When you start getting into algorithms, there is a huge distinction between what is a state space graph and a search tree.
State Space Graph
A state space graph is a mathematical representation of a search problem. This graph encodes the connectivity between the states and any given state can only appear once. Each node is a particular state space configuration; the arcs represent successor functions. Arcs, in other words, are the result of an action being taken. The goal test is a set of goal nodes. So the test would be something that checks if agent is in a subset of those nodes.
Once you specify a search problem, then, by definition, this graph exists. But, as developers and testers, you’re certainly not going to try to build it. Except for the most simple of systems, the state space graph can be very complex. Instead what you’ll do is use an abstraction of this graph in your algorithms. And that brings us to search trees.
Search trees are not part of the problem specification, unlike the state space graph which, in fact, is part of the specification. In other words, where a state space graph might be part of the requirements (and thus the intent), as it were, the search tree is part of the implementation. A search tree is something that the algorithms actually build up as they are running. That’s an important point: search trees are used in algorithms, state space graphs are not. The former is an actual representation, the latter is a mathematical one.
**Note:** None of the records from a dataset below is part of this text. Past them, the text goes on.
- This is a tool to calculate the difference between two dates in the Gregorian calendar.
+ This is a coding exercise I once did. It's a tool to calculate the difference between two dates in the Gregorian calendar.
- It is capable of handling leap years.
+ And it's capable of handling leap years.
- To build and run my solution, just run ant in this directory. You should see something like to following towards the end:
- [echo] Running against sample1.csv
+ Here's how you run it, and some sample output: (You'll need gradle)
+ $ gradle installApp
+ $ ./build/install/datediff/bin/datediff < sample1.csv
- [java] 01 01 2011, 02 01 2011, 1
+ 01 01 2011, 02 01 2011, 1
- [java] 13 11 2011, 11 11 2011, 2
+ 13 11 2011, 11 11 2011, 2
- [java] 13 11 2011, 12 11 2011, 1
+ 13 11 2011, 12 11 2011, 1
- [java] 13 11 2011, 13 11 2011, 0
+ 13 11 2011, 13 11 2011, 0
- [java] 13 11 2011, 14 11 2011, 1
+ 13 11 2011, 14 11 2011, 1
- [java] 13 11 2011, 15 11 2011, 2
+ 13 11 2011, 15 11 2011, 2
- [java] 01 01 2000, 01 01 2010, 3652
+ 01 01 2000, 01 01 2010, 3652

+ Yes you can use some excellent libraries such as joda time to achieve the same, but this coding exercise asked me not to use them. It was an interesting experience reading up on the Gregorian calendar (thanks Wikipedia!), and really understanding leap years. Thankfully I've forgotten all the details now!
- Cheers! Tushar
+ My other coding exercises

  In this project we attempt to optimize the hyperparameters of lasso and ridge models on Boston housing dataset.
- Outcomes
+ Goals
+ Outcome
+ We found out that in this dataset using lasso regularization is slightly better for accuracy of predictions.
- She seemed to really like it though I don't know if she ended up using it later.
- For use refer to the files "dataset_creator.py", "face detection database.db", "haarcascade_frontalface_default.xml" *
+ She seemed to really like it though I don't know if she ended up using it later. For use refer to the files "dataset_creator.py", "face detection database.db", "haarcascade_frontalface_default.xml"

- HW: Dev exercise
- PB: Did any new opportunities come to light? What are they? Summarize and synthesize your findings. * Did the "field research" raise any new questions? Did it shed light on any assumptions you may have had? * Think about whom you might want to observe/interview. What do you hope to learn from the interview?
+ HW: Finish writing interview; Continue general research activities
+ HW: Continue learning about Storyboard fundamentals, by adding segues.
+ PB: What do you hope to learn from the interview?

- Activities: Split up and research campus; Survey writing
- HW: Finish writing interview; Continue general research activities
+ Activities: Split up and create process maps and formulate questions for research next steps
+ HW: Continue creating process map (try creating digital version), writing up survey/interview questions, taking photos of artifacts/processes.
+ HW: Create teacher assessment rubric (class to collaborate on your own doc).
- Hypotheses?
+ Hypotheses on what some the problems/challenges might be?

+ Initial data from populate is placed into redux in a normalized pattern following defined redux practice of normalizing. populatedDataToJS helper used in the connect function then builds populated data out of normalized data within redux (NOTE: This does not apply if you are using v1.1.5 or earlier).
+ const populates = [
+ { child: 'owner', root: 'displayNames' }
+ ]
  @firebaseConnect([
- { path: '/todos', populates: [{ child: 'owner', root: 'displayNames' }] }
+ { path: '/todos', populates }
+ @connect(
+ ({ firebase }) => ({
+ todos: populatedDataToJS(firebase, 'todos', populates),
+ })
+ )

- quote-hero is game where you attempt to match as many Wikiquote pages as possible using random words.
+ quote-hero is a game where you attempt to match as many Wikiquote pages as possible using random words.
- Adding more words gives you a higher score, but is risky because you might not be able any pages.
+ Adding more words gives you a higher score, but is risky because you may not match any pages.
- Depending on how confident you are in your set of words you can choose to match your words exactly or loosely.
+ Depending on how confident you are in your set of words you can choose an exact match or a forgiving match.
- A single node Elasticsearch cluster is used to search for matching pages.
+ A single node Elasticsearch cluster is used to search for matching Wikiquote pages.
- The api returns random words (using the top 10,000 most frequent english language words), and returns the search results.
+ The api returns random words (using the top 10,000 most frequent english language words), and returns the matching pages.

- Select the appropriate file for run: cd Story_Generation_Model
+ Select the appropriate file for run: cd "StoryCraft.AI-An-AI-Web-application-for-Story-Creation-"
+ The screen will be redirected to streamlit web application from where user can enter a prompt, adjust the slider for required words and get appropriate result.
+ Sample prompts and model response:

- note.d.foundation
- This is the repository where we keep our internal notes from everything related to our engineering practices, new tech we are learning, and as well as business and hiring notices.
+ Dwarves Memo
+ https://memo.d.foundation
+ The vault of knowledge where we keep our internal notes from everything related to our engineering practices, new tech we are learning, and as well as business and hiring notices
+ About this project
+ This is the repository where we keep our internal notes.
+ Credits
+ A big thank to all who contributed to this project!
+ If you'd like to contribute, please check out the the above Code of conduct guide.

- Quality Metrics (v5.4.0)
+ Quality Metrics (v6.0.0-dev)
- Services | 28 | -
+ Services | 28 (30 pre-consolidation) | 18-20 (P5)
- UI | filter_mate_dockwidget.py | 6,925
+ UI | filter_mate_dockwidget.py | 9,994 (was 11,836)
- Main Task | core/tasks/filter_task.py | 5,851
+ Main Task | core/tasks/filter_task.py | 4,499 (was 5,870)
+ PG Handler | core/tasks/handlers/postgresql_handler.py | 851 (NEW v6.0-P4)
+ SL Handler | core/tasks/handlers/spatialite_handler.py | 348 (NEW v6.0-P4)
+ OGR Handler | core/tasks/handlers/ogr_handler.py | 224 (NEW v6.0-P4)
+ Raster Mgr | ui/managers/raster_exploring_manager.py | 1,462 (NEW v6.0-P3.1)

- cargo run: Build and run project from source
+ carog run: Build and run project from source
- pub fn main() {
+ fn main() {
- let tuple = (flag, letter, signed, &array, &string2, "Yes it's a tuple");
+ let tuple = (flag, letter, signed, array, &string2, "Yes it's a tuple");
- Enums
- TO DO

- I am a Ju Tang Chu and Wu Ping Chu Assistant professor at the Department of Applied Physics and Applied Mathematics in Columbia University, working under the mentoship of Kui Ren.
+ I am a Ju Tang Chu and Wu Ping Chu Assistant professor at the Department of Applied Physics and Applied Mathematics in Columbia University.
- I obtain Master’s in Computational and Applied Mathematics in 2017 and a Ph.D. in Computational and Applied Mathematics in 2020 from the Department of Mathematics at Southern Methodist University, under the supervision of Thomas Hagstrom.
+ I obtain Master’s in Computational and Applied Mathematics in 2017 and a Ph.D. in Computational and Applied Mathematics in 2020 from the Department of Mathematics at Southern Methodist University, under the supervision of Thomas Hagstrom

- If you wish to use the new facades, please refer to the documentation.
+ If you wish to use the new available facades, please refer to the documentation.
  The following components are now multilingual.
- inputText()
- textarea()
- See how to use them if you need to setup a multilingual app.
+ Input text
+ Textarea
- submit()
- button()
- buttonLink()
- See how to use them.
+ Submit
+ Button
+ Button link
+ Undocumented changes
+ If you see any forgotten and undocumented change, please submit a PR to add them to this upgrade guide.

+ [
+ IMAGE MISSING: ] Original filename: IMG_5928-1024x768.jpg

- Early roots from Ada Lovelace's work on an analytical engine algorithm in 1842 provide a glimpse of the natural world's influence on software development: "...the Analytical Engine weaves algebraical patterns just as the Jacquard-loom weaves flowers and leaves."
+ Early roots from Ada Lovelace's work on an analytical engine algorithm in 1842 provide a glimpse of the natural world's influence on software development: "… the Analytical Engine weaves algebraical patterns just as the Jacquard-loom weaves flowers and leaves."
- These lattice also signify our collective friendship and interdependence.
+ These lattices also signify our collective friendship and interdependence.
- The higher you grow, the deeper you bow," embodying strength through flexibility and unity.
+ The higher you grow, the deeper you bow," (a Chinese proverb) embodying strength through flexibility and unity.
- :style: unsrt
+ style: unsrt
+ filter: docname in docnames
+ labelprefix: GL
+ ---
So, throwing on the tester hat, where am I going to put my focus? That’s probably somewhat obvious. But does the state space graph then have any relevance whatsoever? I’ll leave that for you to ponder. You’ll have more chances to ponder that as this post goes on. For now just note that the start state is the root of the search tree and child nodes correspond to successors.
The search tree shows the possible futures you might encounter starting from the start state, following a particular sequence of actions corresponding to each of the paths in the search tree. With the above image we have two possible futures from the start state.
An important point here is that each node is not just a state. In fact, each node encodes an entire path and thus each node will correspond to plans to achieve that particular state. An important point is that it’s possible to have specific states multiple times in the search tree. This is because different plans can achieve that same state. In other words, the same state can be reached but by different sequences of actions. This is different than a search graph, wherein a given state can appear only once in the entire graph.
Does that refine your ideas of the relevance of the state space graph? Keep pondering.
Search trees tend to be larger than the state space graph, so you don’t want your algorithms to build them in their entirety any more than you, as a human being, want to build the state space graph in its entirety. This means developers only want the algorithm to build the part of the tree that matters to find a solution to the problem that we’re all trying to solve. As a tester, that gives you a key sensitivity to be considering as well as a warning about the potential observer effect.
Does that make sense to you? I’ll revisit it as we go on.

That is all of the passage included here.